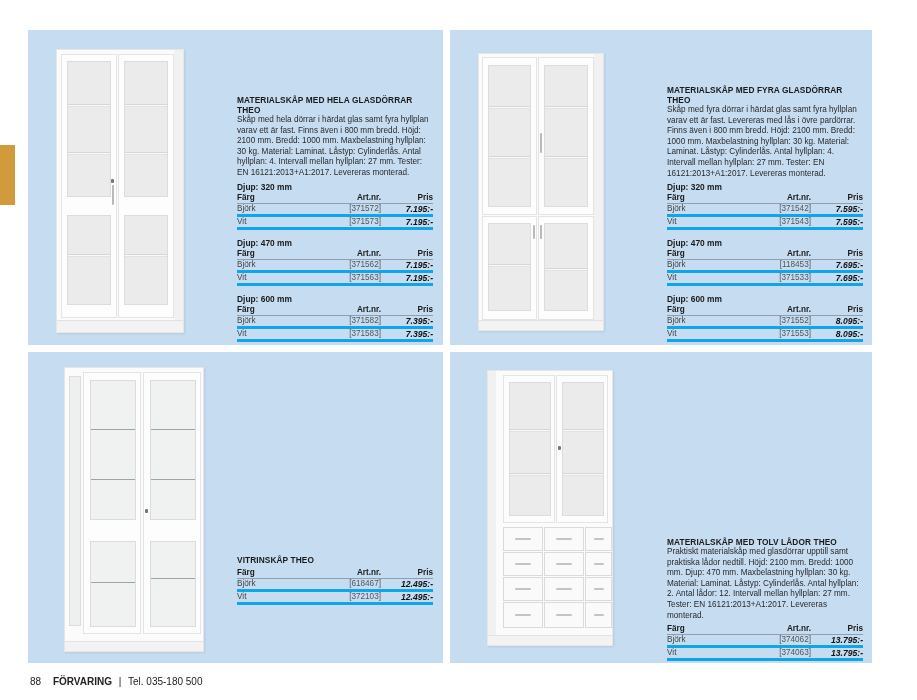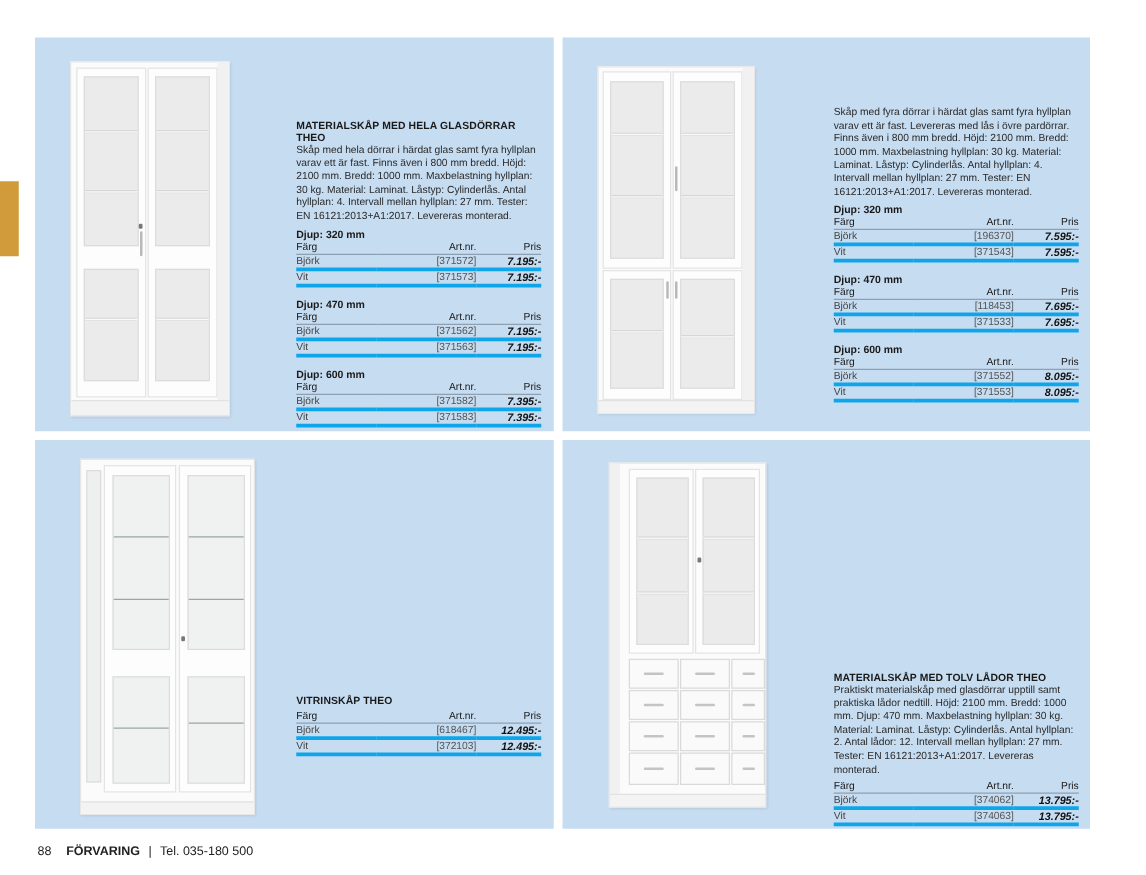--- a/index.html
+++ b/index.html
@@ -13,21 +13,21 @@
   #p2 { left: 450px; top: 30px; width: 422px; height: 315px; }
   #p3 { left: 28px; top: 352px; width: 415px; height: 311px; }
   #p4 { left: 450px; top: 352px; width: 422px; height: 311px; }
 
   .info { position: absolute; width: 196px; font-size: 8.2px; line-height: 10.6px; }
   .info h2 { font-size: 8.3px; font-weight: 700; letter-spacing: 0.1px; line-height: 10px; text-transform: uppercase; }
   .info p.desc { color: #2a2a2a; }
   .depth { font-weight: 700; font-size: 8.4px; margin-top: 3px; line-height: 11px; }
   .group { margin-bottom: 8px; }
   table.prices { width: 100%; border-collapse: collapse; font-size: 8.2px; }
-  table.prices th { font-weight: 400; line-height: 10px; padding: 0; text-align: left; }
+  table.prices th { font-weight: 700; line-height: 10px; padding: 0; text-align: left; }
   table.prices td { line-height: 10px; padding: 0; color: #444; border-bottom: 3px solid #0ea5e9; }
   table.prices tr.h th { border-bottom: 1px solid #8e9fb2; }
   table.prices .c2 { text-align: right; width: 80px; }
   table.prices .c3 { text-align: right; width: 52px; }
   table.prices td.c3 { font-weight: 700; font-style: italic; color: #111; font-size: 8.6px; }
   table.prices td.c2 { color: #555; }
 
   
   .cab { position: absolute; background: #fbfbfb; border: 1px solid #e6e6e6; box-shadow: 1px 1px 2px rgba(0,0,0,0.08); }
   .side { position: absolute; background: #f1f1f1; }
@@ -175,34 +175,35 @@
     <div class="door" style="left:59px;top:162px;width:56px;height:104px;">
       <div class="glass" style="left:5px;top:6px;width:44px;height:88px;">
         <div class="shelf" style="top:44px;"></div>
       </div>
       <div class="handle" style="left:1px;top:8px;height:14px;"></div>
     </div>
     <div class="base" style="left:0;bottom:0;width:100%;height:10px;"></div>
   </div>
 
   <div class="info" style="left:217px;top:55px;">
+    <h2>MATERIALSKÅP MED FYRA GLASDÖRRAR THEO</h2>
     <p class="desc">Skåp med fyra dörrar i härdat glas samt fyra hyllplan varav ett är fast. Levereras med lås i övre pardörrar. Finns även i 800 mm bredd. Höjd: 2100 mm. Bredd: 1000 mm. Maxbelastning hyllplan: 30 kg. Material: Laminat. Låstyp: Cylinderlås. Antal hyllplan: 4. Intervall mellan hyllplan: 27 mm. Tester: EN 16121:2013+A1:2017. Levereras monterad.</p>
 
     <div class="group">
       <div class="depth">Djup: 320 mm</div>
       <table class="prices">
         <tbody>
             <tr class="h">
               <th>Färg</th>
               <th class="c2">Art.nr.</th>
               <th class="c3">Pris</th>
             </tr>
         <tr>
               <td>Björk</td>
-              <td class="c2">[196370]</td>
+              <td class="c2">[371542]</td>
               <td class="c3">7.595:-</td>
             </tr>
         <tr>
               <td>Vit</td>
               <td class="c2">[371543]</td>
               <td class="c3">7.595:-</td>
             </tr>
       </tbody>
         </table>
     </div>

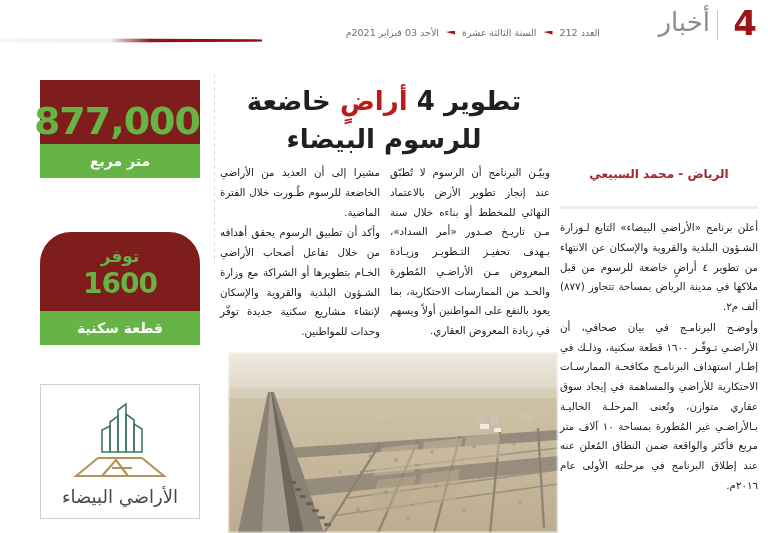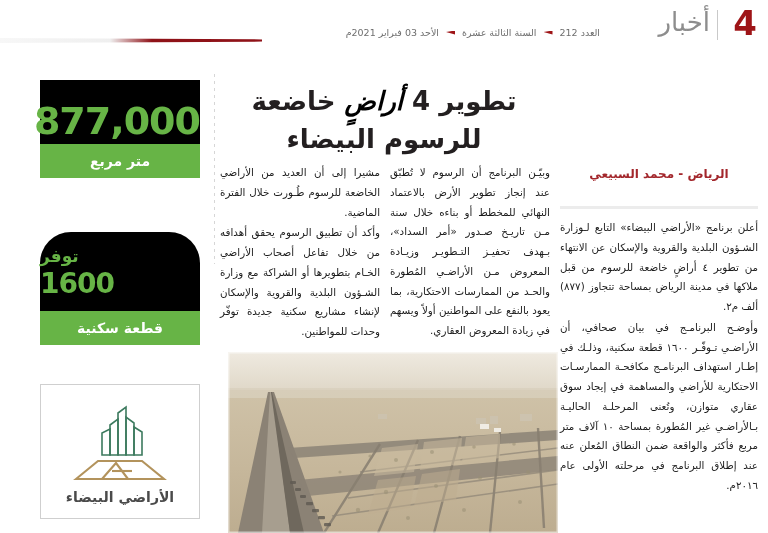--- a/index.html
+++ b/index.html
@@ -95,21 +95,21 @@
     top: 66px;
     right: 232px;
     left: 232px;
     text-align: center;
     font-size: 26px;
     font-weight: bold;
     line-height: 1.45;
     color: #231f20;
     letter-spacing: 0;
   }
-  .headline .dim { color: #000000; font-style: italic; }
+  .headline .dim { color: #b91c1c; }
 
   
   .rail {
     position: absolute;
     top: 72px;
     left: 0;
     width: 215px;
     bottom: 0;
   }
   .rail-dots {
@@ -118,22 +118,22 @@
     left: 214px;
     width: 1px;
     height: 190px;
     background-image: linear-gradient(to bottom, #d6d6d6 0 3px, transparent 3px 7px);
     background-size: 1px 7px;
   }
   .stat-card {
     position: absolute;
     left: 40px;
     width: 160px;
-    background: #000000;
-    text-align: left;
+    background: #7f1d1d;
+    text-align: center;
   }
   .stat-card.one { top: 8px; height: 98px; }
   .stat-card.two { top: 160px; height: 113px; border-radius: 31px; }
   .stat-value {
     color: #67b446;
     font-weight: bold;
     line-height: 1;
   }
   .stat-card.one .stat-value {
     font-size: 38px;
@@ -177,23 +177,23 @@
     border: 1px solid #cfcfcf;
     background: #ffffff;
     display: flex;
     flex-direction: column;
     align-items: center;
     justify-content: center;
   }
   .logo-mark { width: 104px; height: 88px; display: block; }
   .logo-text {
     margin-top: 2px;
-    font-size: 14px;
+    font-size: 18px;
     color: #4a4a4a;
-    font-weight: bold;
+    font-weight: normal;
     letter-spacing: 0;
   }
 
   
   .col {
     position: absolute;
     font-size: 10.3px;
     line-height: 1.92;
     text-align: justify;
     color: #1b1b1b;

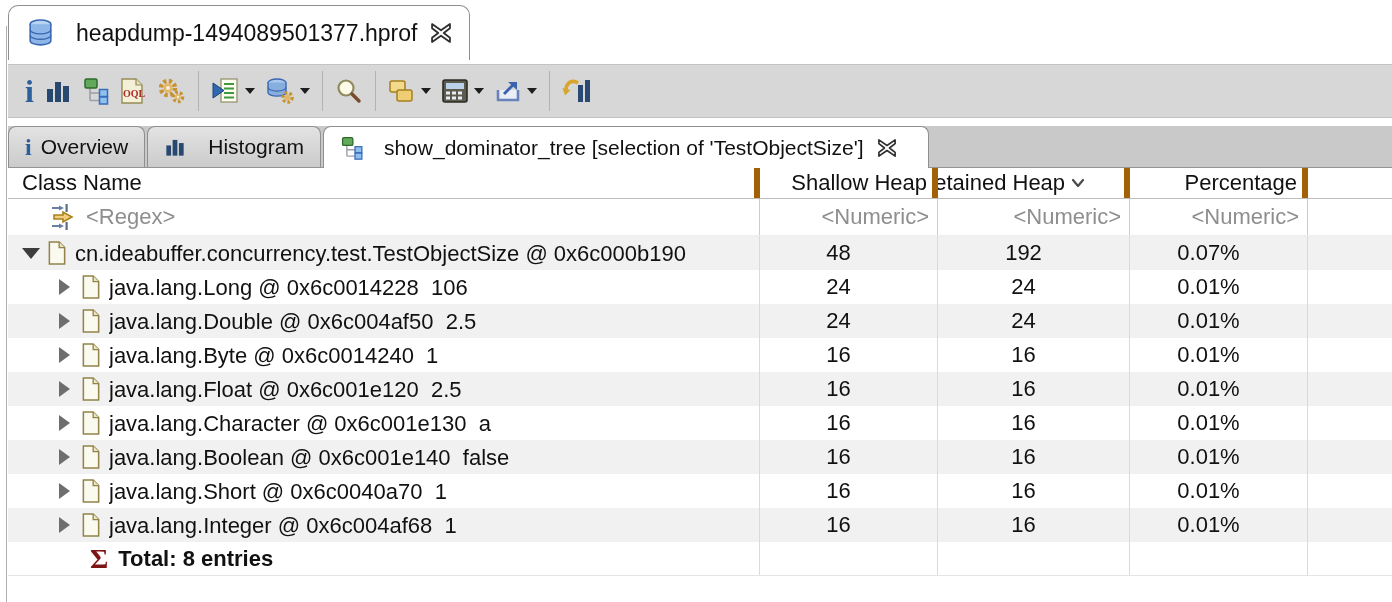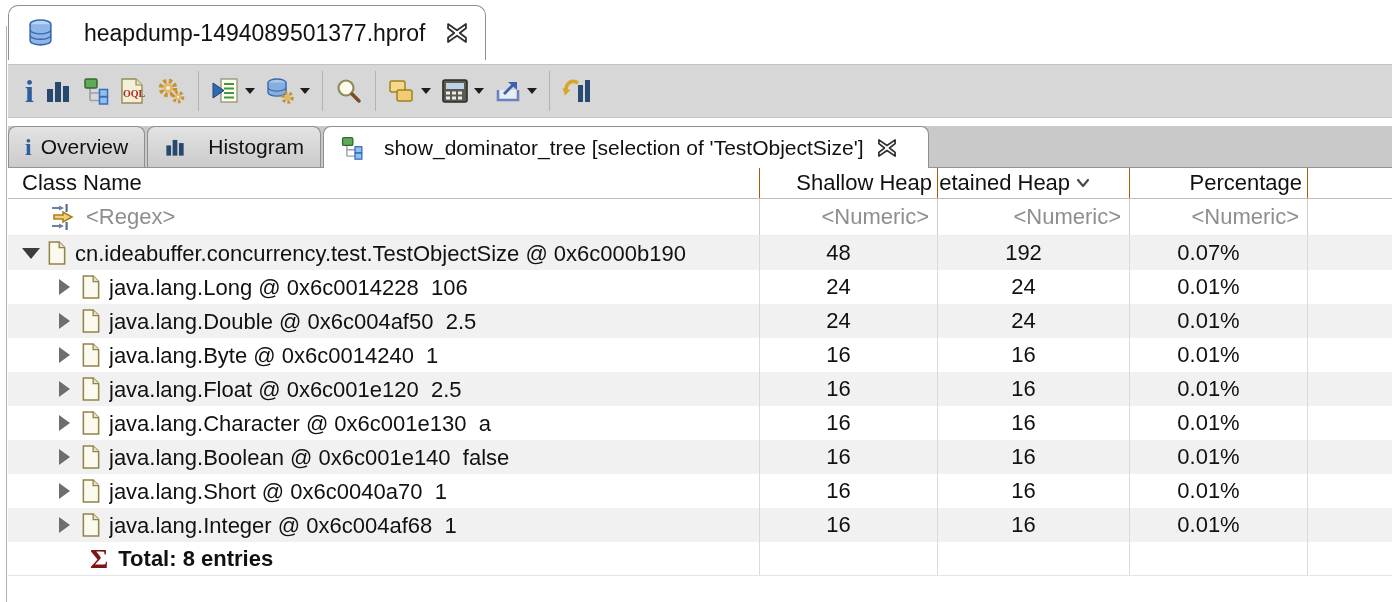--- a/index.html
+++ b/index.html
@@ -13,21 +13,21 @@
 
   
   .frame-line { position:absolute; left:6px; top:26px; bottom:0; width:1px; background:#aeaeae; z-index:0; }
 
   
   .tabbar { position:absolute; left:8px; top:0; right:0; height:64px; background:#fff; }
   .main-tab {
     position:absolute; left:0; top:5px; height:55px; min-width:456px;
     background:#fff; border:1.5px solid #8f8f8f; border-bottom:none;
     border-radius:10px 10px 0 0;
-    display:flex; align-items:center; gap:21px; padding:0 17px;
+    display:flex; align-items:center; gap:13px; padding:0 17px;
   }
   .main-tab .title { font-size:23px; white-space:pre; }
 
   
   .toolbar {
     position:absolute; left:8px; top:64px; right:0; height:54px;
     background:#d7d7d7; border-top:1px solid #c3c3c3; border-bottom:1px solid #c3c3c3;
     display:flex; align-items:center; padding-left:12px;
   }
   .tbtn { display:flex; align-items:center; gap:5px; padding:2px 5px; }
@@ -48,21 +48,21 @@
     margin-right:2px; font-size:21px; white-space:pre;
   }
   .stab.active { background:#fff; height:42px; margin-bottom:-1px; position:relative; z-index:2; }
   .stab .info-glyph { font-size:24px; }
 
   
   .table-area { position:absolute; left:8px; top:168px; right:0; bottom:0; background:#fff; font-size:22px; }
   .grid-row { display:grid; grid-template-columns:752px 178px 192px 178px 1fr; }
 
   .hdr { height:31px; border-bottom:1px solid #bdbdbd; }
-  .hdr > div { line-height:30px; border-right:1px solid #a16207; overflow:hidden; white-space:pre; }
+  .hdr > div { line-height:30px; border-right:6px solid #a16207; overflow:hidden; white-space:pre; }
   .hdr > div:last-child, .flt > div:last-child, .trow > div:last-child { border-right:none; }
   .hdr .first { padding-left:14px; }
   .hdr .num-h { display:flex; justify-content:flex-end; align-items:center; padding-right:5px; gap:5px; }
 
   .flt { height:37px; border-bottom:1px solid #ededed; }
   .flt > div { display:flex; align-items:center; border-right:1px solid #cccccc; overflow:hidden; }
   .flt .first { padding-left:42px; gap:6px; }
   .flt input {
     width:100%; border:none; outline:none; background:transparent;
     font:inherit; color:#737373; padding:0 8px 0 0;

Task brief
What you return should match, exactly, the stretch of the listing above that runs from the line with "line-height:30px; border-right:6px solid" to its last line.

Solution to the problem
+  .hdr > div { line-height:30px; border-right:6px solid #a16207; overflow:hidden; white-space:pre; }
   .hdr > div:last-child, .flt > div:last-child, .trow > div:last-child { border-right:none; }
   .hdr .first { padding-left:14px; }
   .hdr .num-h { display:flex; justify-content:flex-end; align-items:center; padding-right:5px; gap:5px; }
 
   .flt { height:37px; border-bottom:1px solid #ededed; }
   .flt > div { display:flex; align-items:center; border-right:1px solid #cccccc; overflow:hidden; }
   .flt .first { padding-left:42px; gap:6px; }
   .flt input {
     width:100%; border:none; outline:none; background:transparent;
     font:inherit; color:#737373; padding:0 8px 0 0;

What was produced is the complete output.